Show every line from the entries that follow which holds the word "doll".

# PROVIDED DATA
*** Begin section ***

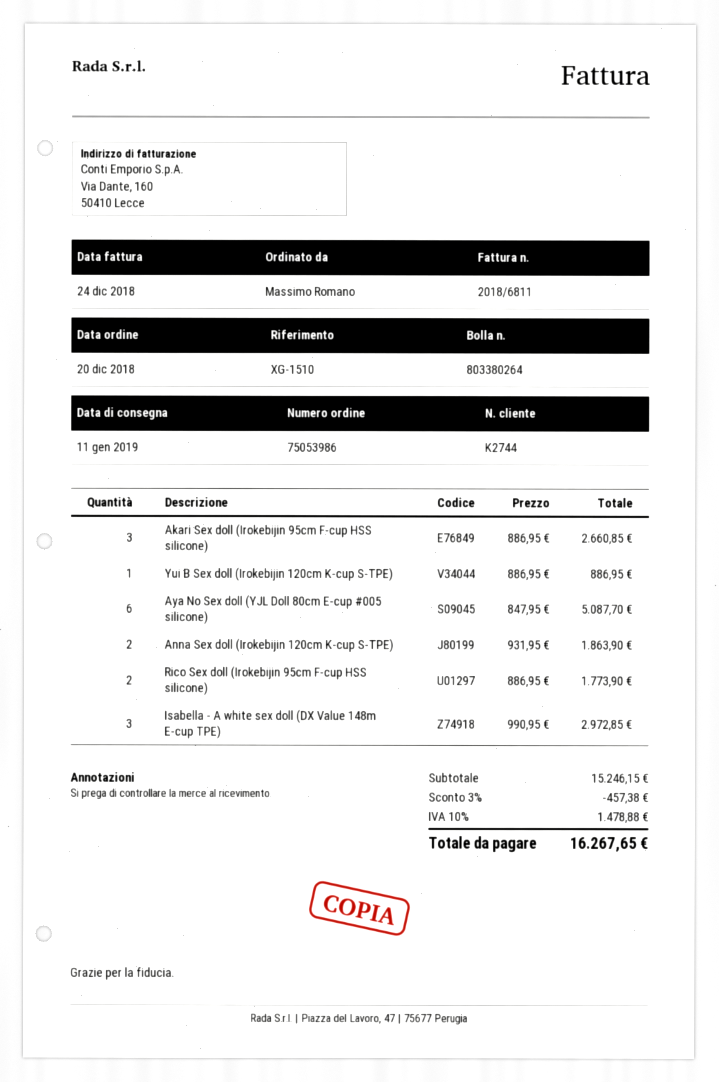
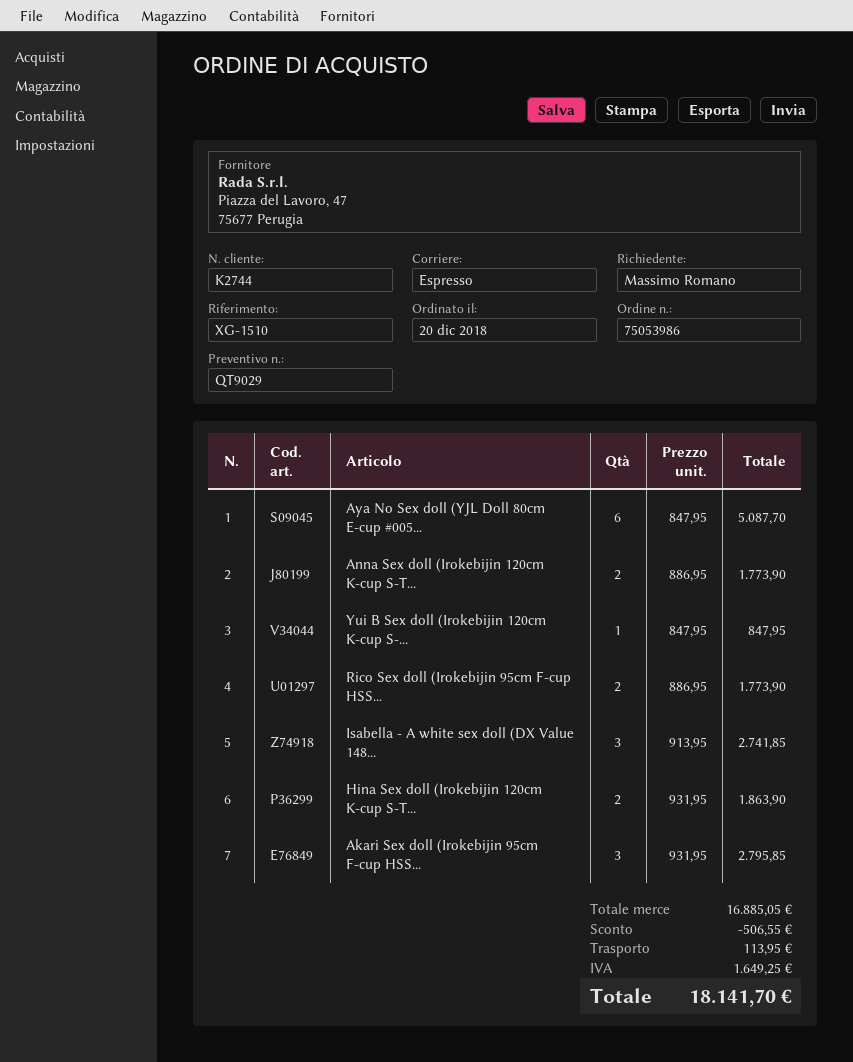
Akari Sex doll (Irokebijin 95cm F-cup HSS silicone): 3 x 886.95 = 2660.85 -> 3 x 931.95 = 2795.85
Yui B Sex doll (Irokebijin 120cm K-cup S-TPE): 1 x 886.95 = 886.95 -> 1 x 847.95 = 847.95
Anna Sex doll (Irokebijin 120cm K-cup S-TPE): 2 x 931.95 = 1863.90 -> 2 x 886.95 = 1773.90
Isabella - A white sex doll (DX Value 148m E-cup TPE): 3 x 990.95 = 2972.85 -> 3 x 913.95 = 2741.85
Hina Sex doll (Irokebijin 120cm K-cup S-T...: none -> 2 x 931.95 = 1863.90
subtotal: 15246.15 -> 16885.05
discount: 457.38 -> 506.55
shipping: none -> 113.95
tax: 1478.88 -> 1649.25
total: 16267.65 -> 18141.70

*** End section ***

# TASK OUTPUT
Akari Sex doll (Irokebijin 95cm F-cup HSS silicone): 3 x 886.95 = 2660.85 -> 3 x 931.95 = 2795.85
Yui B Sex doll (Irokebijin 120cm K-cup S-TPE): 1 x 886.95 = 886.95 -> 1 x 847.95 = 847.95
Anna Sex doll (Irokebijin 120cm K-cup S-TPE): 2 x 931.95 = 1863.90 -> 2 x 886.95 = 1773.90
Isabella - A white sex doll (DX Value 148m E-cup TPE): 3 x 990.95 = 2972.85 -> 3 x 913.95 = 2741.85
Hina Sex doll (Irokebijin 120cm K-cup S-T...: none -> 2 x 931.95 = 1863.90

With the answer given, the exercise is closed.